Yazarlar

Park Bostan – Yılmaz Kilim

0

Bu bir markalı konut reklamı değil. Hani içinde “park” kelimesi geçenlerden. Gezi direnişinin bize hatırlattığı “parklarım bizim” olduğu gerçeği üzerine ortaya konulan en güzel eylemlerden biri. Endüstriyel tarıma alternatif getirmesi, gıda egemenliğini hayata geçirmesi, bizim olan parklarda nasıl söz sahibi de olacağımızı da göstermesi, doğaya yabancılaşan kentli insan ile toprağı buluşturması bakımından en güzel eylemdi hatta. Kentli insanın yıllardır biriken doğaya hasretinin de yarattığı isyanın kısa bir dönemde çok konsantre eylem ve etkinliklerde yaşanmış olması nedeniyle de belki Gezi Bostanı tüm bu niteliklerine rağmen yaygınlaşma olanağı bulamadı.

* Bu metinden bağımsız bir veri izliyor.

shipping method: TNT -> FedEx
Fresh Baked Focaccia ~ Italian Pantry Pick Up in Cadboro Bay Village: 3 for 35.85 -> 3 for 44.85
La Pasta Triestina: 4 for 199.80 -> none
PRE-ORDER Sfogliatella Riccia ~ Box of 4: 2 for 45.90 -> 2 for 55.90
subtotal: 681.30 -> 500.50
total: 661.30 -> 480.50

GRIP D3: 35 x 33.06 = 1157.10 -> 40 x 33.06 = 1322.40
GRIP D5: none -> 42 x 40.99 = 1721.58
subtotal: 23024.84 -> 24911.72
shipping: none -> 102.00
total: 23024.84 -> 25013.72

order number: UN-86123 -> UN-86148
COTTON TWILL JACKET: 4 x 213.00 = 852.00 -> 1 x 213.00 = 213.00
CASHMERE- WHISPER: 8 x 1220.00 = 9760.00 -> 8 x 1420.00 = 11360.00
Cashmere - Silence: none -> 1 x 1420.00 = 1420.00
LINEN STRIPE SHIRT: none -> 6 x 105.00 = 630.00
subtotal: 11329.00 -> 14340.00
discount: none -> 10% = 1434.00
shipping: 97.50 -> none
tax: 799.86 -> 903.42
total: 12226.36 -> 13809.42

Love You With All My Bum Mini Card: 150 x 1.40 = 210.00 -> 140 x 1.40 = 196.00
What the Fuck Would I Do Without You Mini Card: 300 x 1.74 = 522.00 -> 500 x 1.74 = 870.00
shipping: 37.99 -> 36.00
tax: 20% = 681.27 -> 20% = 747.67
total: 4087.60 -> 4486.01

Gezi Parkındaki ağaçların kesilmesine karşı çıkan insanlara uygulanan şiddetle başlayan ve sonrasında hızla yayılan halk hareketi toplumun birçok konuda bakış açısını da değiştirdi. Bunlardan biri de kentli insanlara parkların sahibi olduğunu hatırlatması oldu.

Kentli insanın doğayla temas edebildiği tek noktalar bugüne kadar kurumlarının onlar için uygun gördüğü rekreasyonal düzenlemelerden ibaretti. Havuzlar, fıskiyeler, ağaçlar veya çocuk oyun alanları. Kentli insanın ihtiyacını belediyeler belirliyor, kent insanın “ihtiyacına göre” düzenlemeler yapıyordu.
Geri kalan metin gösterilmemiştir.